## WHAT TO WORK ON
If a line in the data below holds the word "table", copy it.

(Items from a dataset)
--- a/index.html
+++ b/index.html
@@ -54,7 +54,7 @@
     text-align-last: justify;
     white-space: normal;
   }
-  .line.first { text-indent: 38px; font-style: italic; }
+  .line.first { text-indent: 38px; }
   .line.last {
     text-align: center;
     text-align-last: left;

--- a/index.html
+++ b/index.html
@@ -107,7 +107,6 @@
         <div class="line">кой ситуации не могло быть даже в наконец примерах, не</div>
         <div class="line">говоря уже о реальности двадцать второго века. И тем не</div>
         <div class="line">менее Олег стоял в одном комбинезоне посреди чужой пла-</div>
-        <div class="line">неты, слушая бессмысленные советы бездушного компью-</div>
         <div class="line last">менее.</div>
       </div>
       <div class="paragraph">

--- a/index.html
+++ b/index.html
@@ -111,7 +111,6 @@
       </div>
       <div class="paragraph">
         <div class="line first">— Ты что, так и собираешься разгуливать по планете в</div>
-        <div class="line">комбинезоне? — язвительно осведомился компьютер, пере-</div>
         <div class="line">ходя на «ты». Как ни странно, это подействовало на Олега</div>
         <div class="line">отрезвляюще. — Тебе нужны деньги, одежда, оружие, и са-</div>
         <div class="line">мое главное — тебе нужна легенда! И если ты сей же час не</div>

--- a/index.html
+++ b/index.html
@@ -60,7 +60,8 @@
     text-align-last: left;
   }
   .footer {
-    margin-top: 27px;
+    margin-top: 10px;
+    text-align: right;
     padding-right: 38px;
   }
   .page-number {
---
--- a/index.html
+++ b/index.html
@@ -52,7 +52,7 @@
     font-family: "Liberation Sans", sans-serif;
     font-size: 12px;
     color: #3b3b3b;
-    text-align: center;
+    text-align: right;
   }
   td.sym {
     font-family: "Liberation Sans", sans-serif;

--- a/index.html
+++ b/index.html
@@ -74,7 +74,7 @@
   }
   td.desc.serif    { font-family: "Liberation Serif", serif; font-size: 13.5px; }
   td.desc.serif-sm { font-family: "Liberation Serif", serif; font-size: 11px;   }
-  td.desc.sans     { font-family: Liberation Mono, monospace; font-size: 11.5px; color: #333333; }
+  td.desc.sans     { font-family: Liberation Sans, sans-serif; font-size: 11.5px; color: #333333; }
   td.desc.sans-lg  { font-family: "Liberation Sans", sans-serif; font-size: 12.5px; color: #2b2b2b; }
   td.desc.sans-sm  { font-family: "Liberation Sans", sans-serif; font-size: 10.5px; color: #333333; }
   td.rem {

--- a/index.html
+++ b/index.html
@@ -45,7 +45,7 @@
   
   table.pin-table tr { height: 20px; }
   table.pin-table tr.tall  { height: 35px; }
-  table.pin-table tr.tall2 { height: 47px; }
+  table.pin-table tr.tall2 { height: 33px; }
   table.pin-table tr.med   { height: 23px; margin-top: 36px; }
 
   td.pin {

## ANSWER FOR THIS EXERCISE
   table.pin-table tr { height: 20px; }
   table.pin-table tr.tall  { height: 35px; }
-  table.pin-table tr.tall2 { height: 47px; }
+  table.pin-table tr.tall2 { height: 33px; }
   table.pin-table tr.med   { height: 23px; margin-top: 36px; }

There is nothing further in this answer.